** Opening SOURCE MATERIAL block **

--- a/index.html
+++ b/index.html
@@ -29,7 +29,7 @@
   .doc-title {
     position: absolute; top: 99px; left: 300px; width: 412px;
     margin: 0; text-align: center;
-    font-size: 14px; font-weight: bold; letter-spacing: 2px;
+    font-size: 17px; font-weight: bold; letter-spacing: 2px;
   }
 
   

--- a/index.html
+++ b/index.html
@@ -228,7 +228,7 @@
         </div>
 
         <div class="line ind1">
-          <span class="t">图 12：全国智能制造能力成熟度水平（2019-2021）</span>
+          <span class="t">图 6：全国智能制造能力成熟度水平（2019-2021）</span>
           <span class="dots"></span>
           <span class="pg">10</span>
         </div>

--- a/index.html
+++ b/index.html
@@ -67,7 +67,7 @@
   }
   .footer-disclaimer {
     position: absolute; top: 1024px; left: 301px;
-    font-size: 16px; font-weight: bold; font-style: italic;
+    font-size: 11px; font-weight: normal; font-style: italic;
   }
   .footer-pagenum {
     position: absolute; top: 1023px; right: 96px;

** Closing SOURCE MATERIAL block **
** Opening SOURCE MATERIAL block **

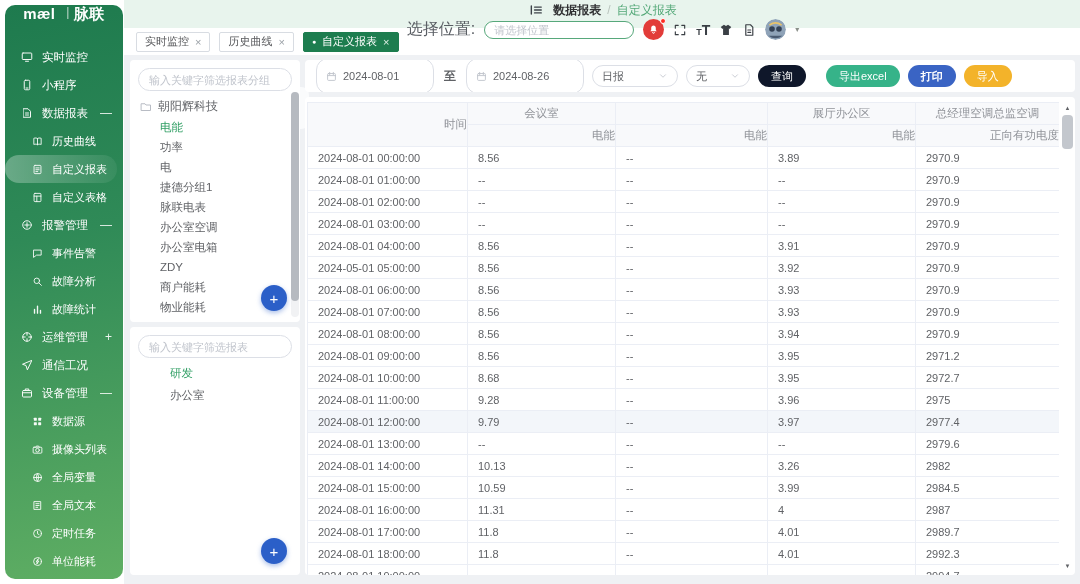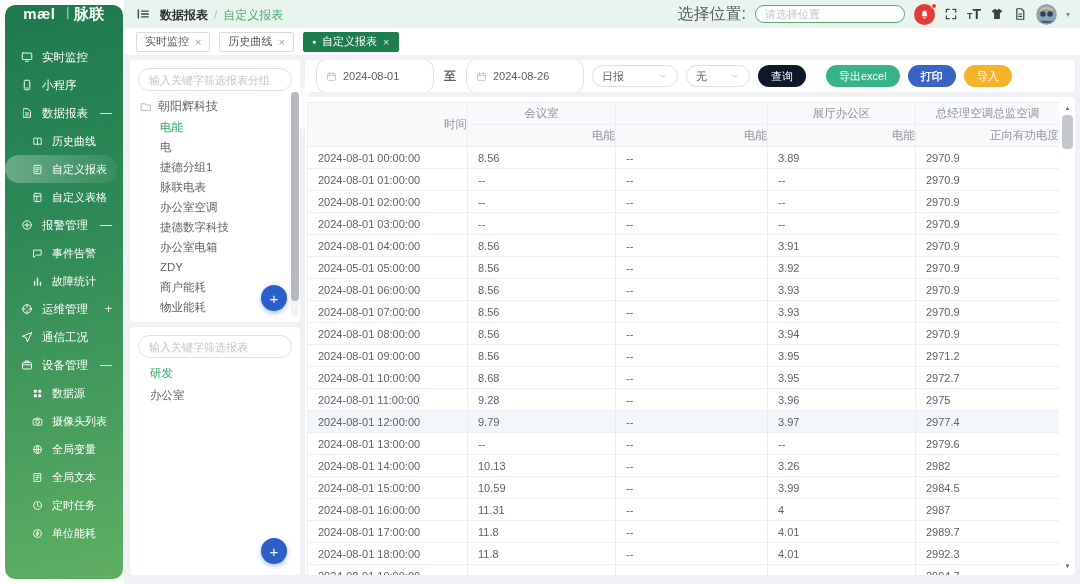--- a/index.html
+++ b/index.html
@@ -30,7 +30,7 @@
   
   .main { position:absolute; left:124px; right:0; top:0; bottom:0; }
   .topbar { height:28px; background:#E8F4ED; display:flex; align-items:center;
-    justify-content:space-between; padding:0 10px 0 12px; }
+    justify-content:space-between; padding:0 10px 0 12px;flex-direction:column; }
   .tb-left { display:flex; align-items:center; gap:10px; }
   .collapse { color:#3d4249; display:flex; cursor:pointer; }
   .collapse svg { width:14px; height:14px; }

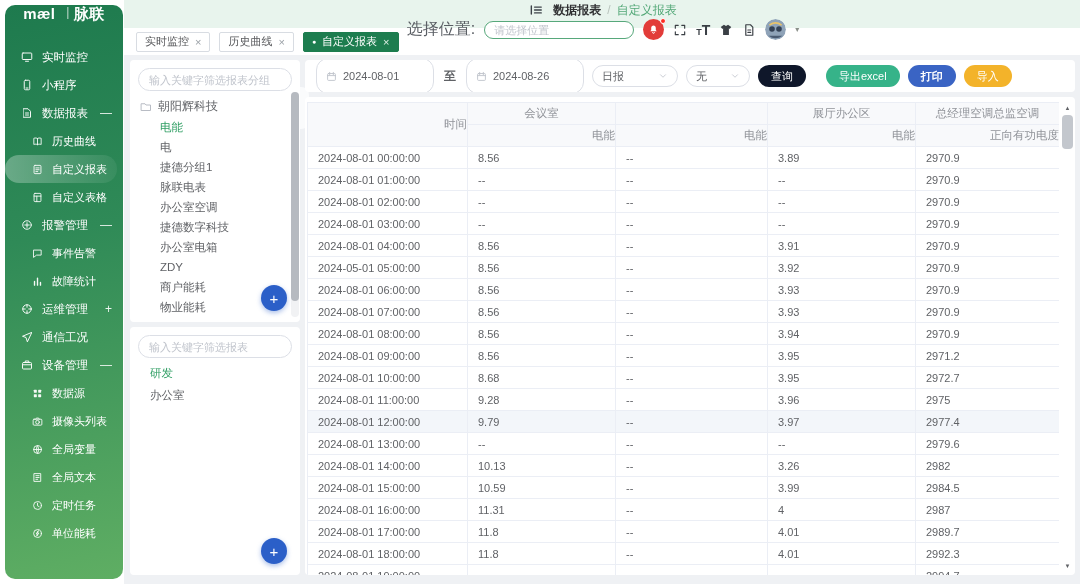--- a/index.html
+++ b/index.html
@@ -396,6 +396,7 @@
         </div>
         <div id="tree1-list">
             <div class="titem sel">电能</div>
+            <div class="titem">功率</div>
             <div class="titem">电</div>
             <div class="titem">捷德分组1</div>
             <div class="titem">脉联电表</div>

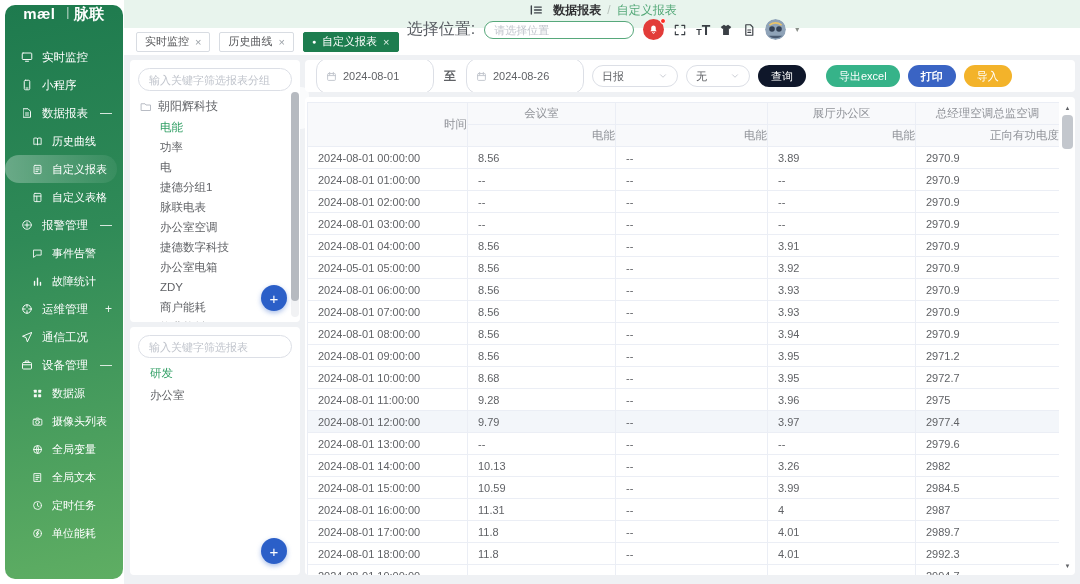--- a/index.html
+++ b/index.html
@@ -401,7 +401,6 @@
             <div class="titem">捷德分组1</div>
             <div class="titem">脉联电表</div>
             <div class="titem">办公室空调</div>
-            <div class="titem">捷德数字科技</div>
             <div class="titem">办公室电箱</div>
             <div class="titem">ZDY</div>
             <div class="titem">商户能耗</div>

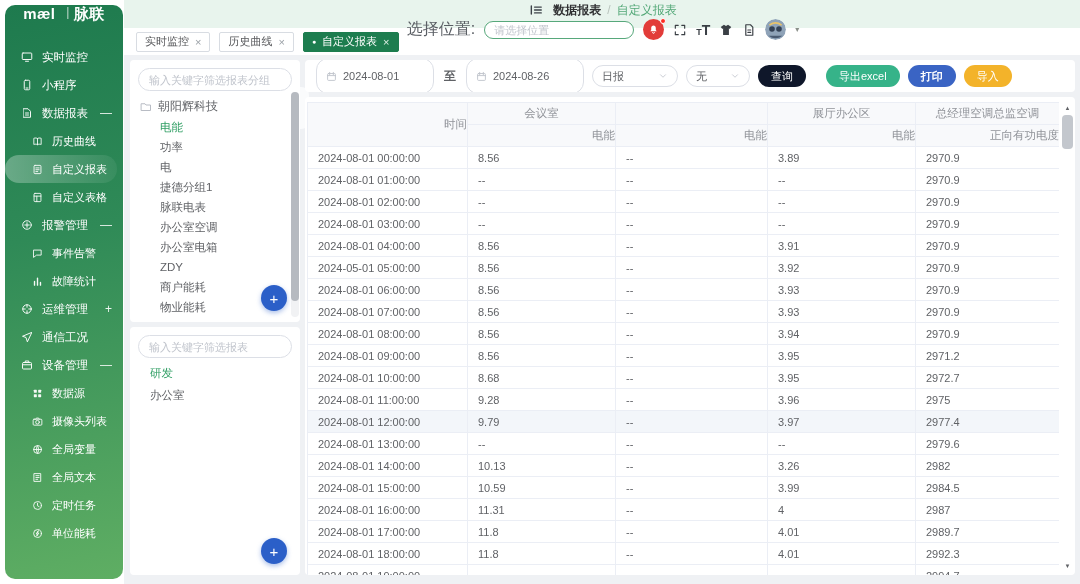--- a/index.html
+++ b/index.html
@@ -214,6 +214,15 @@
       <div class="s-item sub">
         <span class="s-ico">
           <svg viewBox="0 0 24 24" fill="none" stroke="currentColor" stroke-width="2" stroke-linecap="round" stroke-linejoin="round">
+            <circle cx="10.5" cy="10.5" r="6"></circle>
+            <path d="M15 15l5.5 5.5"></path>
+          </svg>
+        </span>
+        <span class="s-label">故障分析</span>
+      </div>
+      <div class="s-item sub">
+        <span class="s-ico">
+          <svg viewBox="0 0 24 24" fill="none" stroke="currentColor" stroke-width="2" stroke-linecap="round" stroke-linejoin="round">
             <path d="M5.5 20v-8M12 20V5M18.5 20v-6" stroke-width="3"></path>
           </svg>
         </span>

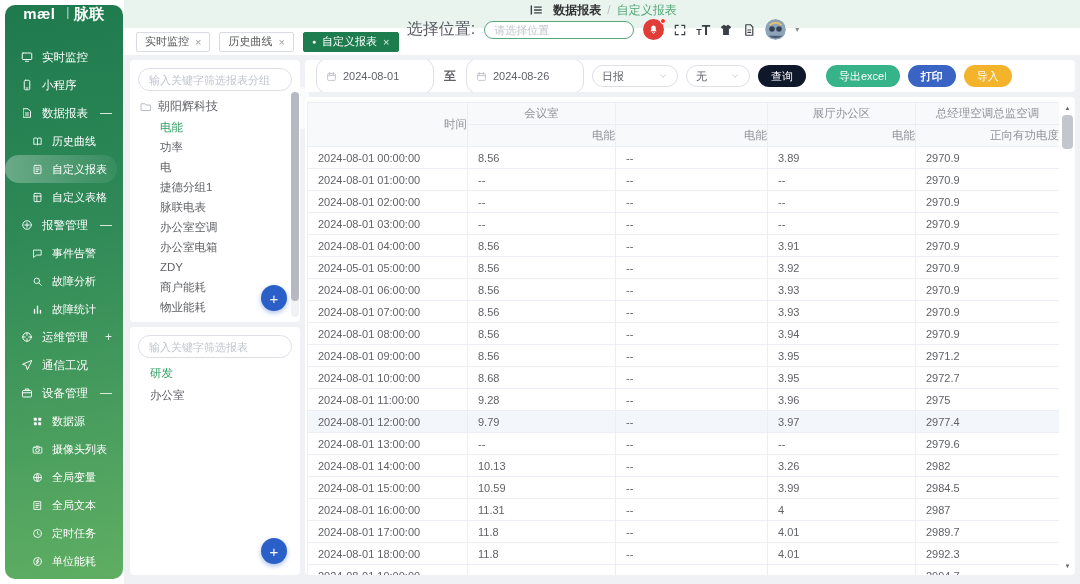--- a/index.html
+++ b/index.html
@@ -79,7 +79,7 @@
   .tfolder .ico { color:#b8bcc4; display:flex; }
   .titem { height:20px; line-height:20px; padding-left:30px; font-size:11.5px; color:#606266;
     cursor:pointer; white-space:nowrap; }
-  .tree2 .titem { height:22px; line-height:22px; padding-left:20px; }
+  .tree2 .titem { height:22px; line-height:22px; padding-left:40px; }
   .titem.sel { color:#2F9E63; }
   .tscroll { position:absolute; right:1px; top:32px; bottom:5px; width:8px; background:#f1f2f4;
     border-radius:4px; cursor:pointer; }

** Closing SOURCE MATERIAL block **
** Opening SOURCE MATERIAL block **

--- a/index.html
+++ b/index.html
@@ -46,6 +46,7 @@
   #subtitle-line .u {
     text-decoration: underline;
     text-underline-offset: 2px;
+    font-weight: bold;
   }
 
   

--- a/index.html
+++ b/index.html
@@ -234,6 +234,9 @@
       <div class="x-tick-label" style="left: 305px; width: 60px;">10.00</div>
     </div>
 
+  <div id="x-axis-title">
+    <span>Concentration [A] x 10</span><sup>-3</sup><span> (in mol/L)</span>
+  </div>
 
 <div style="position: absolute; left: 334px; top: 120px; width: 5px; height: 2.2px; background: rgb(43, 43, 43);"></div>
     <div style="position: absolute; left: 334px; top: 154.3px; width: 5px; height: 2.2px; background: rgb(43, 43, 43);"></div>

** Closing SOURCE MATERIAL block **

• [WHAT THIS TASK INVOLVES]: Copy from the entries above each line in which the string "display" can be found.

• [SOLUTION FOR THIS TASK]:
   .topbar { height:28px; background:#E8F4ED; display:flex; align-items:center;
   .tb-left { display:flex; align-items:center; gap:10px; }
   .collapse { color:#3d4249; display:flex; cursor:pointer; }
   .tfolder .ico { color:#b8bcc4; display:flex; }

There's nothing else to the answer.